1. The powder box is detachably arranged on the laser printer and is characterized by comprising a box body, a cover plate, a stirring piece, a first bin door and an operating piece;

the box body is used for containing the toner, the box body is provided with a supply port and an operation port, the supply port and the operation port are communicated with the inner side and the outer side of the box body, the stirring piece is arranged in the box body through the operation port and used for conveying the toner in the box body to the supply port, and the cover plate is used for sealing the operation port;

The operation piece is fixedly connected with the first bin gate, the operation piece and the replenishing opening are respectively positioned on two opposite sides of the box body, the operation piece is in sliding connection with the box body, and the first bin gate is configured to open or close the replenishing opening under the driving of the operation piece.

2. The compact of claim 1, wherein the operating member and the operating port are located on different side wall surfaces of the compact, respectively.

3. The powder container according to claim 2, wherein the operation port is located on a side wall surface of the container body arranged circumferentially along the rotation axis of the stirring member.

4. A compact according to any one of claims 1 to 3, wherein the outer wall of the compact is provided with a first runner slidingly engaging the operating member, the first runner extending along the axis of rotation of the stirring member.

5. A compact according to any one of claims 1 to 3, wherein the compact comprises a first compact portion and a second compact portion connected to each other, the first and second compact portions being distributed along the rotation axis of the stirring member, the replenishment port being provided on the first compact portion;

On a projection plane perpendicular to the rotation axis of the stirring piece, the projection area of the first box body part is smaller than that of the second box body part, and the projection area of the first box body part does not exceed that of the second box body part.

6. The compact of claim 5, wherein a maximum radial distance of the first door relative to the stirring element axis of rotation along a direction perpendicular to the stirring element axis of rotation is less than or equal to a radial distance between an outer wall surface of the second box portion and the stirring element axis of rotation.

7. The powder box according to claim 5, wherein,

The first bin gate comprises a bin gate body and a connecting part, the bin gate body is arranged on the outer wall surface of the first box body in a sliding mode, the connecting part protrudes out of the bin gate body and extends towards the operating part, and the operating part is connected with the connecting part.

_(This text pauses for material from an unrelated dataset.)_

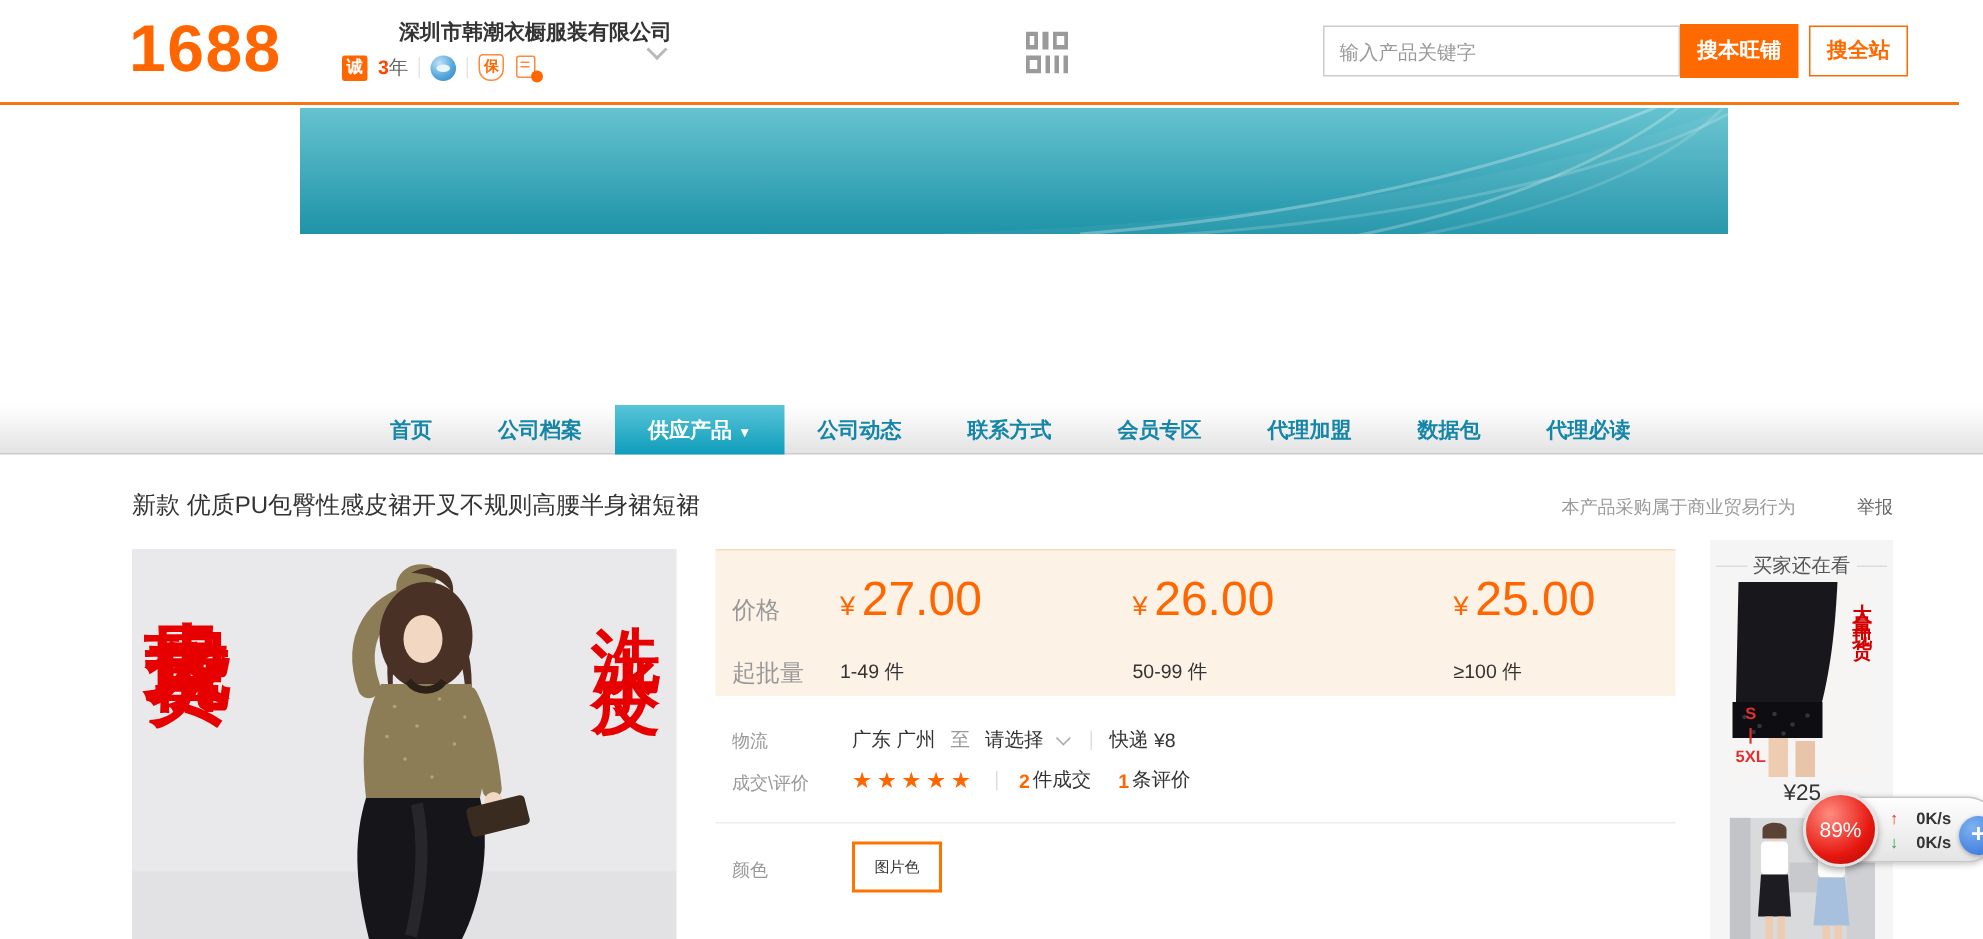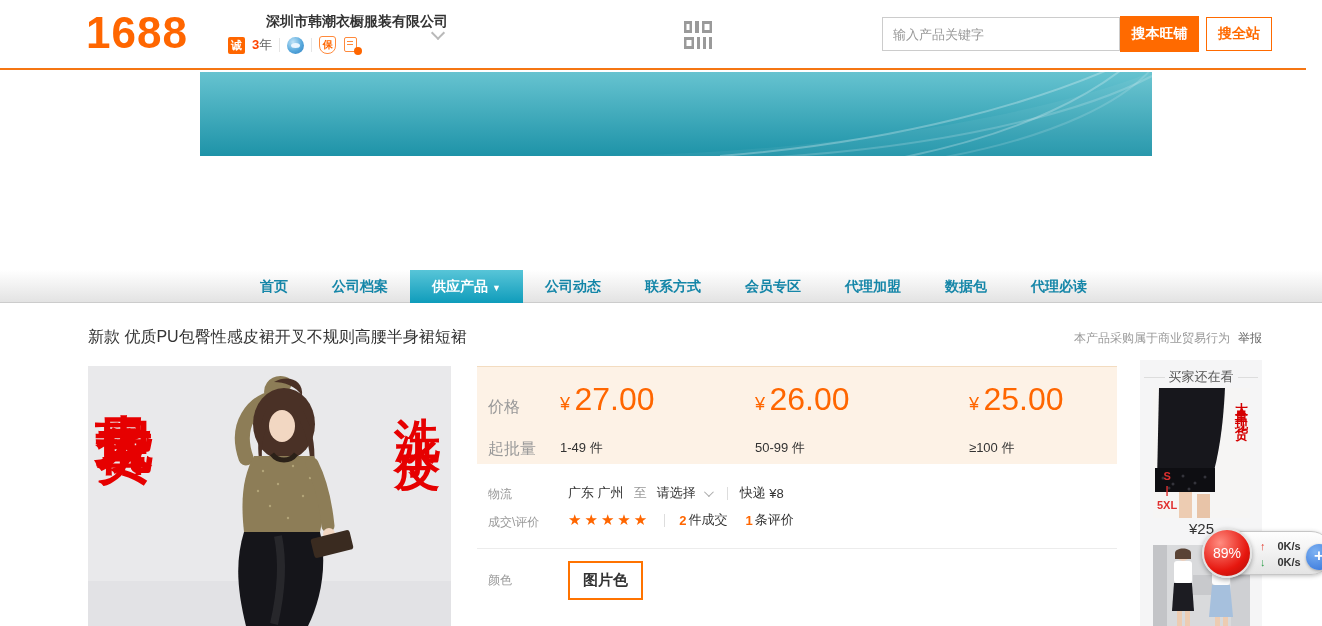"举报" .report-link { margin-left: 8px -> 41px }
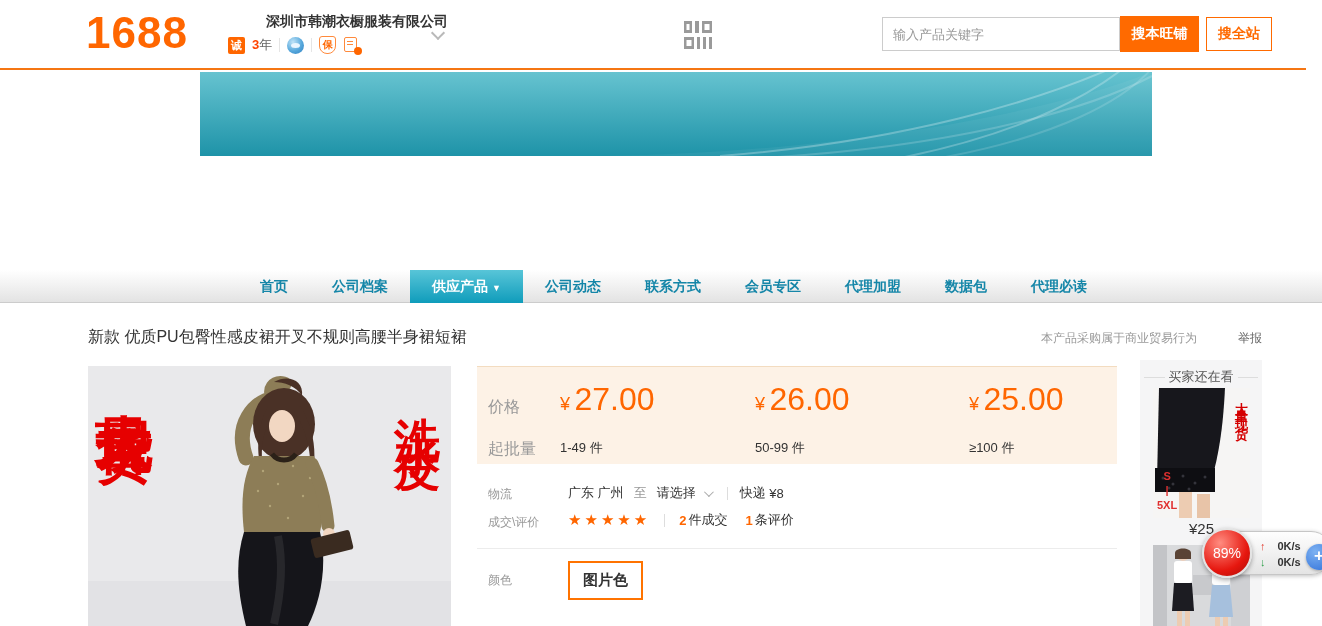"图片色" .color-btn { font-size: 15px -> 10px; font-weight: bold -> normal }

8. The powder box according to claim 7, wherein,

The box body is also provided with a shielding part, the shielding part and the outer wall surface of the first box body part are arranged at intervals, a second chute for the connecting part to pass through is formed, and the second chute extends along the sliding direction of the operating piece so that the shielding part covers the outer side of the connecting part.

9. A compact according to any one of claims 1 to 3, wherein the stirring member comprises a stirring shaft and a plurality of stirring blades mounted on the stirring shaft;

at least part of the stirring blades are spirally arranged along the circumferential direction of the stirring shaft.

10. The powder container according to claim 9, wherein an end of the stirring blade away from the stirring shaft abuts against an inner wall surface of the container body.